Он торопливо шел дальше, ненавидя ее за то, что причинял ей боль.
Когда он проходил мимо табачной лавки, человек, стоявший у витрины, неожиданно сделал шаг назад. Уолтер со всего размаха налетел на него.
– Простите, – машинально сказал он и, не оглядываясь, пошел дальше.
– Чего толкаетесь? – услышал он позади себя злобный окрик. – Надо смотреть, куда идешь. С цепи сорвался, что ли?
Двое уличных мальчишек поддержали его яростным улюлюканьем.
– А тоже, в цилиндре! – продолжал обиженный с презрительной ненавистью к джентльмену в полном параде.
Следовало бы обернуться и дать сдачи этому типу.
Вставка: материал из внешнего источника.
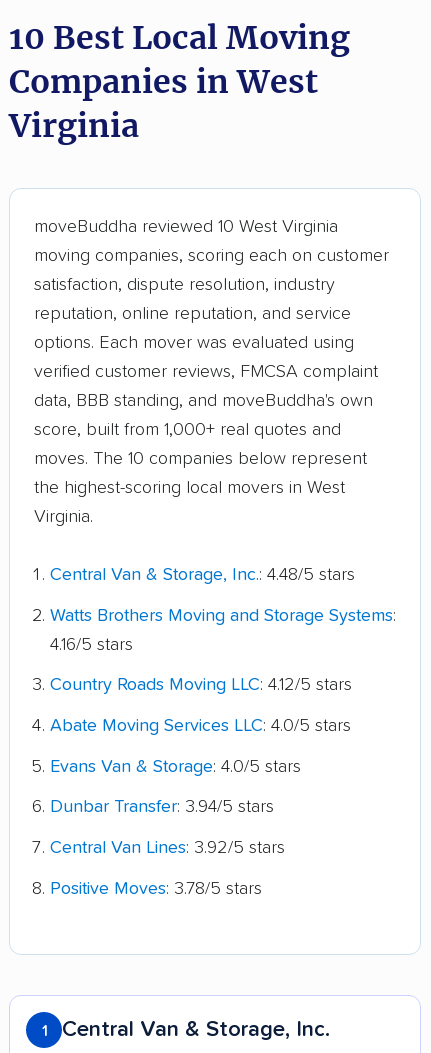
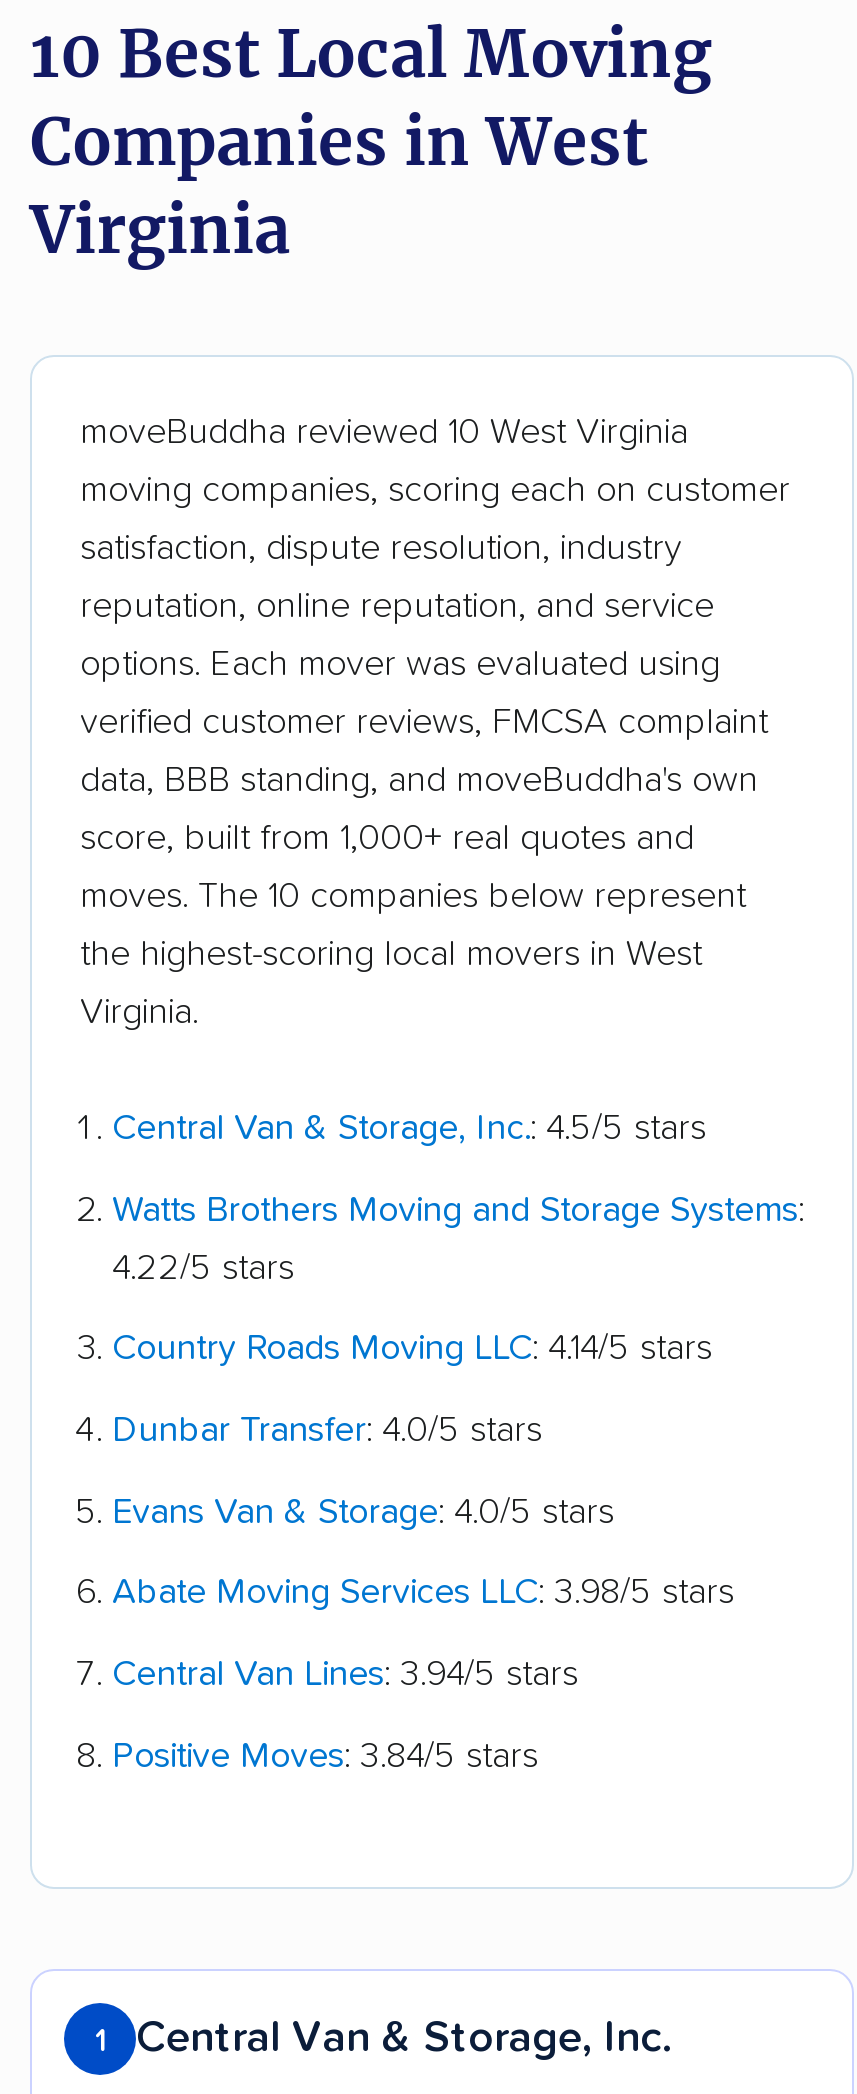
- Central Van & Storage, Inc.: 4.48/5 stars
+ Central Van & Storage, Inc.: 4.5/5 stars

- 4.16/5 stars
+ 4.22/5 stars

- Country Roads Moving LLC: 4.12/5 stars
+ Country Roads Moving LLC: 4.14/5 stars

- Abate Moving Services LLC: 4.0/5 stars
+ Dunbar Transfer: 4.0/5 stars

- Dunbar Transfer: 3.94/5 stars
+ Abate Moving Services LLC: 3.98/5 stars

- Central Van Lines: 3.92/5 stars
+ Central Van Lines: 3.94/5 stars

- Positive Moves: 3.78/5 stars
+ Positive Moves: 3.84/5 stars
Его отец уничтожил бы его одним словом. Но Уолтер умел только спасаться бегством. Он побаивался таких столкновений и предпочитал не связываться с «низами». Ругань потерялась в отдалении.
Какая гадость! Его передернуло. Мысли вернулись к Марджори.
«Почему она не может вести себя разумно? – говорил он себе. – Просто разумно. Если бы у нее было хоть какое-нибудь дело, что-нибудь такое, что занимало бы ее!»
Все несчастье Марджори в том, что у нее слишком много свободного времени. Ей не о чем думать, кроме как о нем. Но ведь в этом виноват он сам: он сам отнял у нее все занятия и лишил ее возможности думать о чем бы то ни было, кроме него. Когда он познакомился с ней, она состояла членом артели художественного труда – одной из чрезвычайно приличных любительских художественных мастерских в Кенсингтоне. Абажуры и общество разрисовывавших абажуры молодых женщин и – самое главное – обожание, которым они окружали миссис Коль, председательницу артели, утешали Марджори в ее несчастном замужестве. Она создала свой собственный мирок, независимый от Карлинга, – женский мирок, чем-то похожий на пансион для девиц, где можно было болтать о платьях и магазинах, сплетничать, «обожать» миссис Коль, как школьницы обожают начальницу, и, кроме всего прочего, воображать, будто делаешь нужное дело и содействуешь процветанию Искусства.